WHAT IS REQUIRED.
Using the data beneath this instruction, retype only the lines from the one that contains "- Average Invoice Value by Country" down to the one that contains "June, and November.", both included, exactly as they appear.

Stored items
>>>>

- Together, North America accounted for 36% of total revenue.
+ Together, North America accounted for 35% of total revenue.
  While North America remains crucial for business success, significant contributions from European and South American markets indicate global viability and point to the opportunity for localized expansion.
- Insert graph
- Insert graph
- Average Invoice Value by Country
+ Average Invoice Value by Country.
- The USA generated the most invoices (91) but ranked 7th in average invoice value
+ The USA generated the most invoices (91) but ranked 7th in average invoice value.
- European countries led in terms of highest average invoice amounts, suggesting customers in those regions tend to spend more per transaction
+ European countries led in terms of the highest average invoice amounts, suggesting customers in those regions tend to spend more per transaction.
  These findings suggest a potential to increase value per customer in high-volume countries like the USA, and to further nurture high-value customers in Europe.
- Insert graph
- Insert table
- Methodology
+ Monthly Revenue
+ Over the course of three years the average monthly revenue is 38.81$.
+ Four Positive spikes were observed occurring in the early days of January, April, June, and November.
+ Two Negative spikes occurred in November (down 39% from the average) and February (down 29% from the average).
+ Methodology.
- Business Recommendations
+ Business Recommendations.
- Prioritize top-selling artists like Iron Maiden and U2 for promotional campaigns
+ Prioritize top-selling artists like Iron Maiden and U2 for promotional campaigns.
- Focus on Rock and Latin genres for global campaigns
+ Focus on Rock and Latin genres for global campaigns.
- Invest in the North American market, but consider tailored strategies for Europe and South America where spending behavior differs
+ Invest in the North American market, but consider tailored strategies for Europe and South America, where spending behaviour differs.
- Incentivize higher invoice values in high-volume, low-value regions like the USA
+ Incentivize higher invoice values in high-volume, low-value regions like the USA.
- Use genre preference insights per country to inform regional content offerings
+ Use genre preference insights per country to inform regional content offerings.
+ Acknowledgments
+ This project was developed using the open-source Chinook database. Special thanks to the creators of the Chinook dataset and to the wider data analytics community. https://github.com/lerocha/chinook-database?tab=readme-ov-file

<<<<

ANSWER SECTION.
- Average Invoice Value by Country
+ Average Invoice Value by Country.
- The USA generated the most invoices (91) but ranked 7th in average invoice value
+ The USA generated the most invoices (91) but ranked 7th in average invoice value.
- European countries led in terms of highest average invoice amounts, suggesting customers in those regions tend to spend more per transaction
+ European countries led in terms of the highest average invoice amounts, suggesting customers in those regions tend to spend more per transaction.
  These findings suggest a potential to increase value per customer in high-volume countries like the USA, and to further nurture high-value customers in Europe.
- Insert graph
- Insert table
- Methodology
+ Monthly Revenue
+ Over the course of three years the average monthly revenue is 38.81$.
+ Four Positive spikes were observed occurring in the early days of January, April, June, and November.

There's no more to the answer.